Use this class when:
- Running with remote runners (num_env_runners >= 1)
- Multiple parallel environments are needed
- Maximum training throughput is desired
Key Features:
- Supports multiple parallel Unreal environments (num_envs >= 1)
- Multi-agent support within each environment
- Automatic episode reset (autoreset_mode=”next_step”)
- Protocol-based communication with Unreal Engine
- Always returns List[MultiAgentDict] format
- Follows RLlib’s VectorMultiAgentEnv pattern with self.envs list
Methods
| Item | Description |
|---|---|
| init | Initialize protocol, simulator, and shared environment infrastructure. |
close_extras(**kwargs) | Close protocol and stop simulator. |
| reset | Reset all sub-environments. |
| step | Step all sub-environments with the given actions. |
Attributes
| Item | Description |
|---|---|
action_space | Action space (Dict of agent spaces). |
max_num_agents | Maximum number of agents that can exist. |
num_agents | Total number of possible agents (ever seen). |
observation_space | Observation space (Dict of agent spaces). |
single_action_space | Single-agent action space. |
single_action_spaces | Dict mapping agent IDs to action spaces. |
single_observation_space | Single-agent observation space. |
single_observation_spaces | Dict mapping agent IDs to observation spaces. |
Parameters
protocol (BaseRLProtocol)
simulator (BaseSimulator)
verbosity (int)
init
__init__(protocol, simulator, verbosity=0)Initialize protocol, simulator, and shared environment infrastructure.
Parameters
protocol (BaseRLProtocol)
simulator (BaseSimulator)
verbosity (int)
reset
reset(*, seed=None, options=None)Reset all sub-environments.
Parameters
seed (int | List[int] | None)
: Random seed (int or list of ints, one per environment)
options (Dict[str, Any] | None)
: Optional reset options
Returns
Tuple of (observations, infos) as List[MultiAgentDict] format.

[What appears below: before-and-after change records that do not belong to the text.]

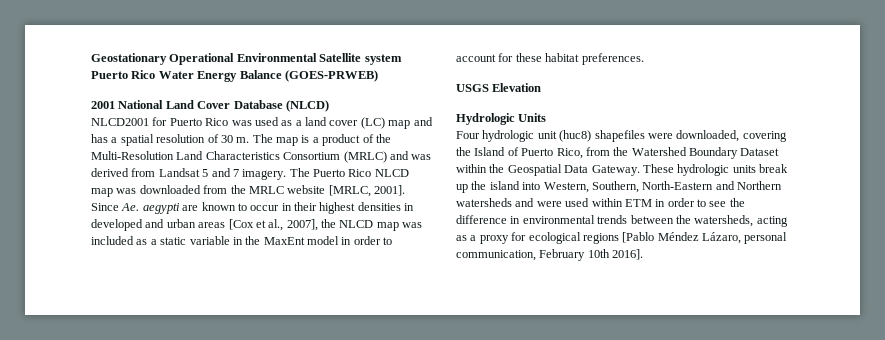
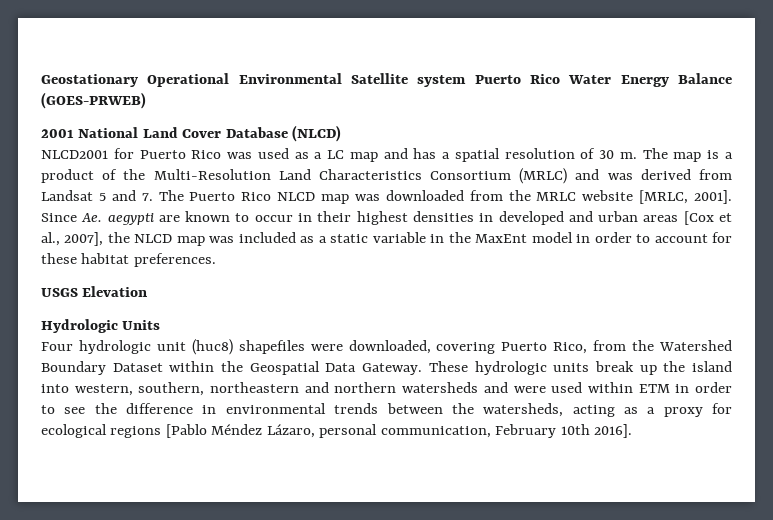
- NLCD2001 for Puerto Rico was used as a land cover (LC) map and has a spatial resolution of 30 m.
+ NLCD2001 for Puerto Rico was used as a LC map and has a spatial resolution of 30 m.
- The map is a product of the Multi-Resolution Land Characteristics Consortium (MRLC) and was derived from Landsat 5 and 7 imagery. The Puerto Rico NLCD map was downloaded from the MRLC website [MRLC, 2001].
+ The map is a product of the Multi-Resolution Land Characteristics Consortium (MRLC) and was derived from Landsat 5 and 7. The Puerto Rico NLCD map was downloaded from the MRLC website [MRLC, 2001].
- Four hydrologic unit (huc8) shapefiles were downloaded, covering the Island of Puerto Rico, from the Watershed Boundary Dataset within the Geospatial Data Gateway.
+ Four hydrologic unit (huc8) shapefiles were downloaded, covering Puerto Rico, from the Watershed Boundary Dataset within the Geospatial Data Gateway.
- These hydrologic units break up the island into Western, Southern, North-Eastern and Northern watersheds and were used within ETM in order to see the difference in environmental trends between the watersheds, acting as a proxy for ecological regions [Pablo Méndez Lázaro, personal communication, February 10th 2016].
+ These hydrologic units break up the island into western, southern, northeastern and northern watersheds and were used within ETM in order to see the difference in environmental trends between the watersheds, acting as a proxy for ecological regions [Pablo Méndez Lázaro, personal communication, February 10th 2016].

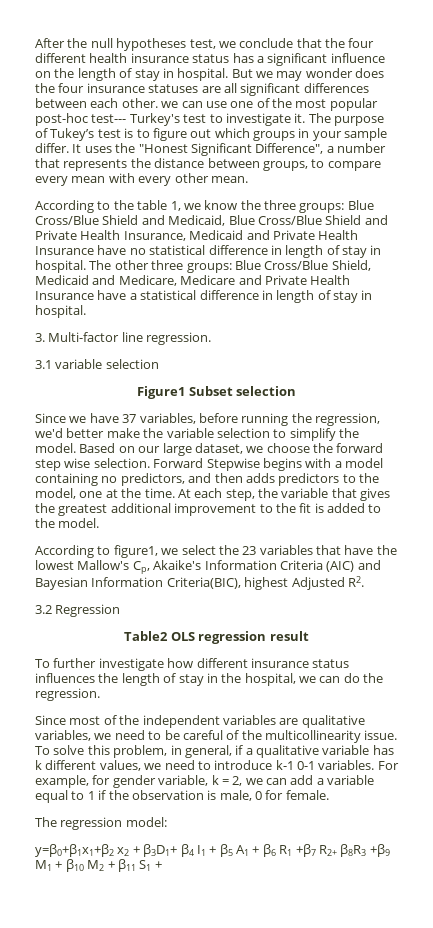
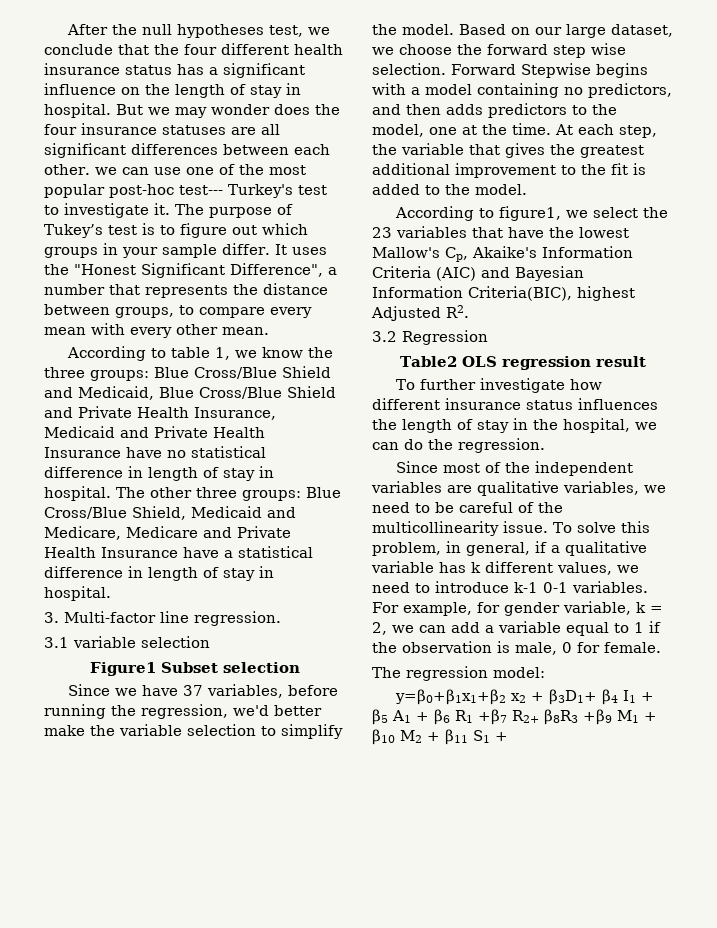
- According to the table 1, we know the three groups: Blue Cross/Blue Shield and Medicaid, Blue Cross/Blue Shield and Private Health Insurance, Medicaid and Private Health Insurance have no statistical difference in length of stay in hospital.
+ According to table 1, we know the three groups: Blue Cross/Blue Shield and Medicaid, Blue Cross/Blue Shield and Private Health Insurance, Medicaid and Private Health Insurance have no statistical difference in length of stay in hospital.

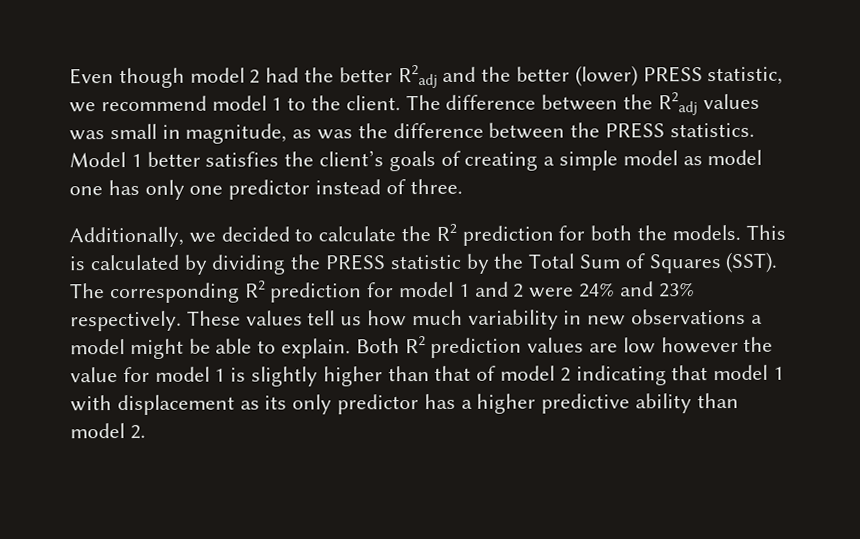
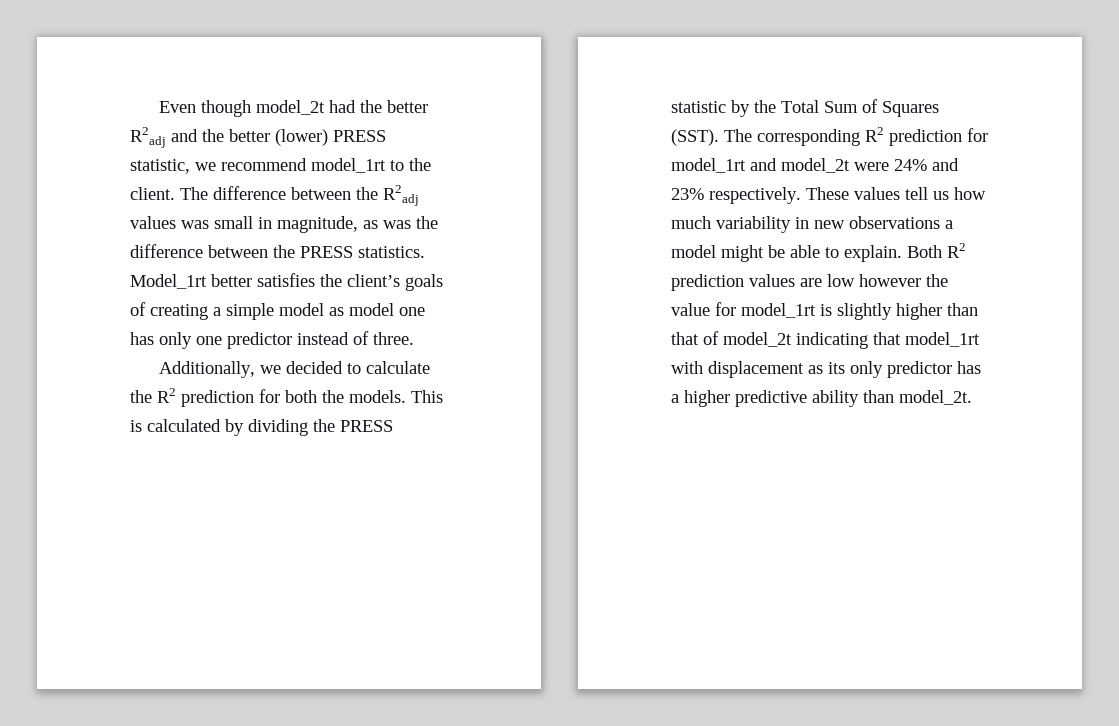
- Even though model 2 had the better R2adj and the better (lower) PRESS statistic, we recommend model 1 to the client.
+ Even though model_2t had the better R2adj and the better (lower) PRESS statistic, we recommend model_1rt to the client.
- Model 1 better satisfies the client’s goals of creating a simple model as model one has only one predictor instead of three.
+ Model_1rt better satisfies the client’s goals of creating a simple model as model one has only one predictor instead of three.
- The corresponding R2 prediction for model 1 and 2 were 24% and 23% respectively.
+ The corresponding R2 prediction for model_1rt and model_2t were 24% and 23% respectively.
- Both R2 prediction values are low however the value for model 1 is slightly higher than that of model 2 indicating that model 1 with displacement as its only predictor has a higher predictive ability than model 2.
+ Both R2 prediction values are low however the value for model_1rt is slightly higher than that of model_2t indicating that model_1rt with displacement as its only predictor has a higher predictive ability than model_2t.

Return type: Tuple[List[Dict[str, Any]], List[Dict[str, Any]]]
step
step(actions)Step all sub-environments with the given actions.
Parameters
actions (List[Dict[str, Any]])
: List of action dicts (List[MultiAgentDict])
Returns
Tuple of (observations, rewards, terminateds, truncateds, infos) as List[MultiAgentDict] format.
Return type: Tuple[List[Dict[str, Any]], List[Dict[str, float]], List[Dict[str, bool]], List[Dict[str, bool]], List[Dict[str, Any]]]